Which of the lines below contain the string "subtotal"? Pull each one out of the data.

======

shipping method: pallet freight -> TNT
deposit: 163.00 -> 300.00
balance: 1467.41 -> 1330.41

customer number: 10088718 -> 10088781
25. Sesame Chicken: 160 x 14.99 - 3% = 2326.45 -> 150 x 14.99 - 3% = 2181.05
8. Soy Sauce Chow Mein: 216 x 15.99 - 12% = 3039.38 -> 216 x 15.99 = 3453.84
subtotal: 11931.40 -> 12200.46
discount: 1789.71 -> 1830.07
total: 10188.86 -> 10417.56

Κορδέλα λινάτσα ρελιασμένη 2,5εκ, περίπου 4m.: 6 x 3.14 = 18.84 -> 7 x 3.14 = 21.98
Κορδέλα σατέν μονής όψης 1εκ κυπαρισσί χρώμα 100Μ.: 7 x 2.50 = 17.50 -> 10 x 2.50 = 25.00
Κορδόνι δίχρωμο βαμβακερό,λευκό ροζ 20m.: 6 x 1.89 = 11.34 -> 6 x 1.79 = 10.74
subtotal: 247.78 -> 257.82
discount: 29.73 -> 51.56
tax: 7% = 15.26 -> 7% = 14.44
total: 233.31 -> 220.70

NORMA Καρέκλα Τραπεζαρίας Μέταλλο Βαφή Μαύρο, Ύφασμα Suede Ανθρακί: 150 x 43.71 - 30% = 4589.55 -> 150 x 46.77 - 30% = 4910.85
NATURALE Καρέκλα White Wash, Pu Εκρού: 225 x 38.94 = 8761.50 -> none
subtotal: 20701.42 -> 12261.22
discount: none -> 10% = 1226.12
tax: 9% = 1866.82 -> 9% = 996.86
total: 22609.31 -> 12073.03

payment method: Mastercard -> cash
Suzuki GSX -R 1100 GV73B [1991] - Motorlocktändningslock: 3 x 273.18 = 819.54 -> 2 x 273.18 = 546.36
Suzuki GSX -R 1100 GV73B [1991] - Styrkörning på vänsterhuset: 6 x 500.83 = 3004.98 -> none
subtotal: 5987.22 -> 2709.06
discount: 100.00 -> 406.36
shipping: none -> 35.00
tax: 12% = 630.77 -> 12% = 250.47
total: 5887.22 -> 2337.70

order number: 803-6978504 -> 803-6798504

======

**RESPONSE TO THE EXERCISE**:
subtotal: 11931.40 -> 12200.46
subtotal: 247.78 -> 257.82
subtotal: 20701.42 -> 12261.22
subtotal: 5987.22 -> 2709.06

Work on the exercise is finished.